Dr. Laxminarayan spoke last, summarizing her survivor-led work at the Denis Mukwege Foundation. She explained that with conflict-related sexual violence, stigma is pervasive and the first step for survivors is therefore to break the silence about what happened to them. Because of this, the Foundation views justice in terms of truth and recognition and works to empower survivors to become agents of change. Survivor empowerment can be financial (taking the form of reparations, education, livelihood programs) or psychological (initiatives that help survivors become leaders and speak out against violence and gender inequalities).
Dr. Laxminarayanalso introduced the global survivor network, which was created in resistance to top-down, non-participatory approaches to conflict-related sexual violence. She noted for example that the network was dissatisfied with the report on conflict-related sexual violence published by the UN Secretary General earlier this year. The network works to connect survivors of sexual violence in 20 countries with the goals of: building solidarity; breaking the silence; exchanging knowledge; documenting the past, and advocating for their rights. Within the network, there is a focus on sharing statements of support.
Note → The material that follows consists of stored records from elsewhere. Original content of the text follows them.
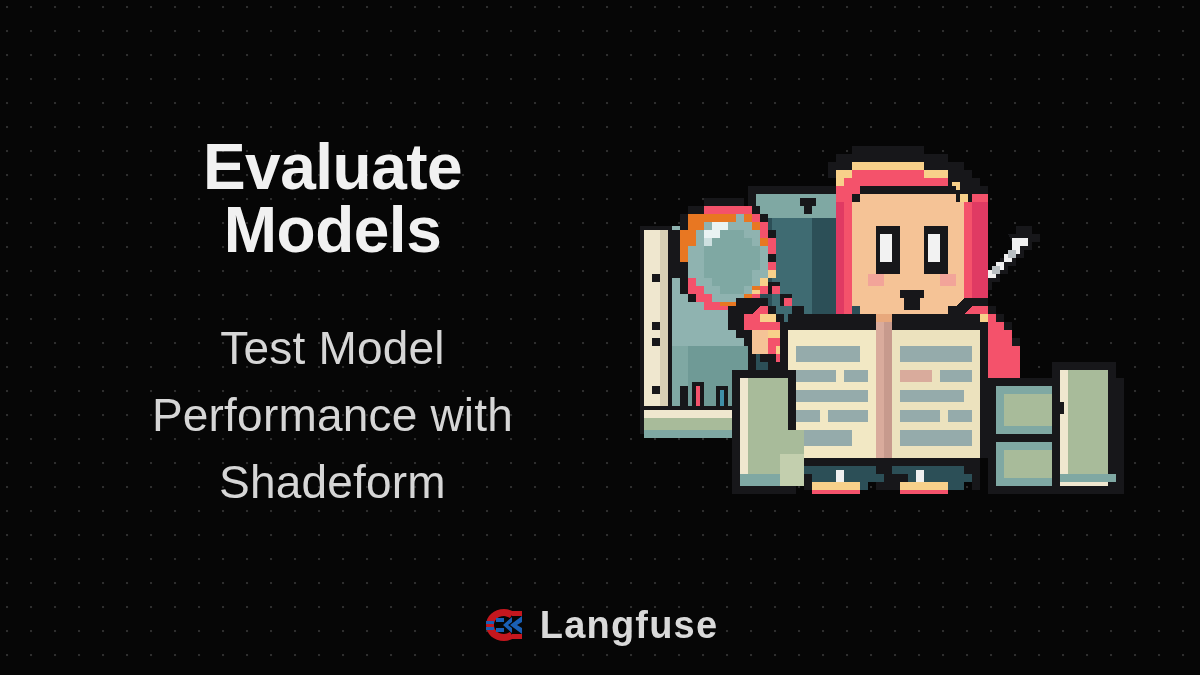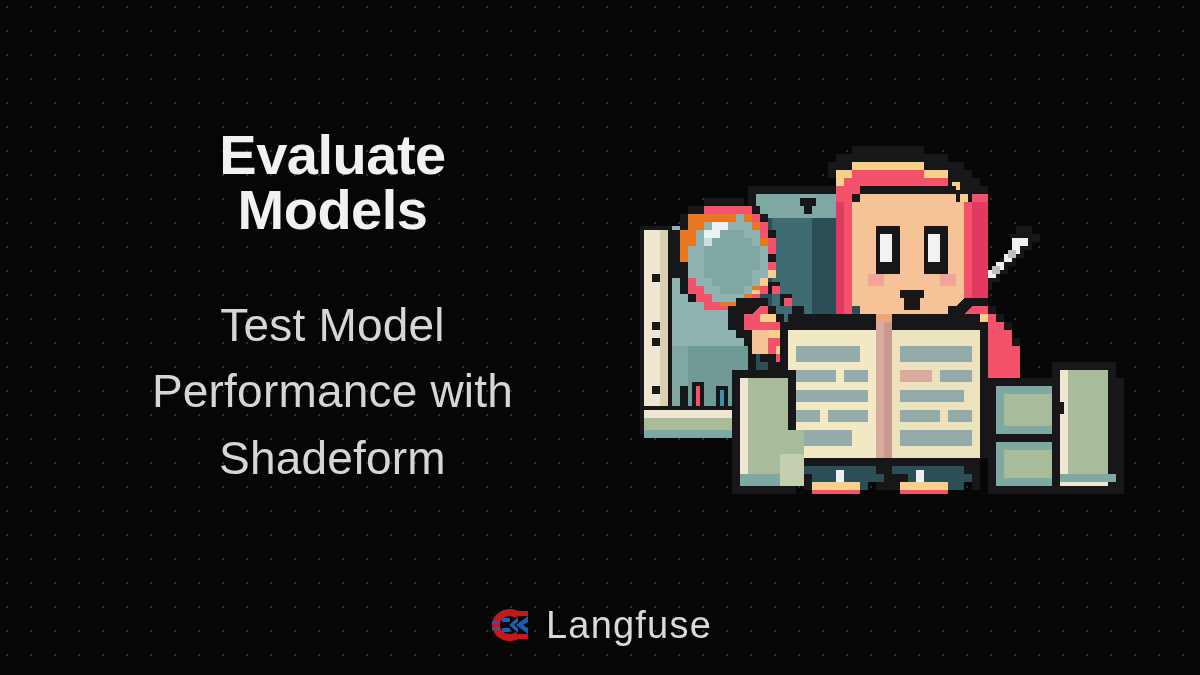--- a/index.html
+++ b/index.html
@@ -30,24 +30,24 @@
     position: absolute;
     left: 40px;
     top: 120px;
     width: 585px;
     text-align: center;
   }
 
   #headline {
     color: #f1f1f1;
     font-weight: 700;
-    font-size: 56px;
+    font-size: 64px;
     line-height: 0.98;
     letter-spacing: -0.5px;
-    margin: 8px;
+    margin: 16px;
     white-space: pre-line;
   }
 
   #subhead {
     color: #d6d6d6;
     font-weight: 400;
     font-size: 46px;
     line-height: 1.45;
     letter-spacing: 0.2px;
     margin: 54px 0 0 0;
@@ -62,21 +62,21 @@
     top: 605px;
     display: flex;
     align-items: center;
     justify-content: center;
     gap: 14px;
   }
   #brand-mark { display: block; width: 44px; height: 40px; }
   #brand-name {
     color: #d9d9d9;
     font-size: 38px;
-    font-weight: 400;
+    font-weight: 700;
     letter-spacing: 1.2px;
     line-height: 1;
   }
 
   
   #art {
     position: absolute;
     left: 636px;
     top: 138px;
     width: 492px;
A question from the audience entailed whether victim expectations might be unfairly raised by survivor-centered justice initiatives at the ICC. Mr. Mochochoko replied that from the moment the ICC opened, victims were communicating with the ICC about what the Court could do for them. For example, he noted that the victims who the ICC interacts with are often living in very poor conditions and expect the Court to assist them with this, despite the fact that this is beyond the scope of the Court’s work. In conclusion, he suggested that victim expectations would be high regardless of these survivor-centered initiatives. Dr. Kersten agreed that the ICC can never reach what he called the “goldie locks standard” (referencing Darryl Robinson’s paper, “Inescapable Dyads: Why the ICC Cannot Win”) with respect to a the range of issues it is expected to address.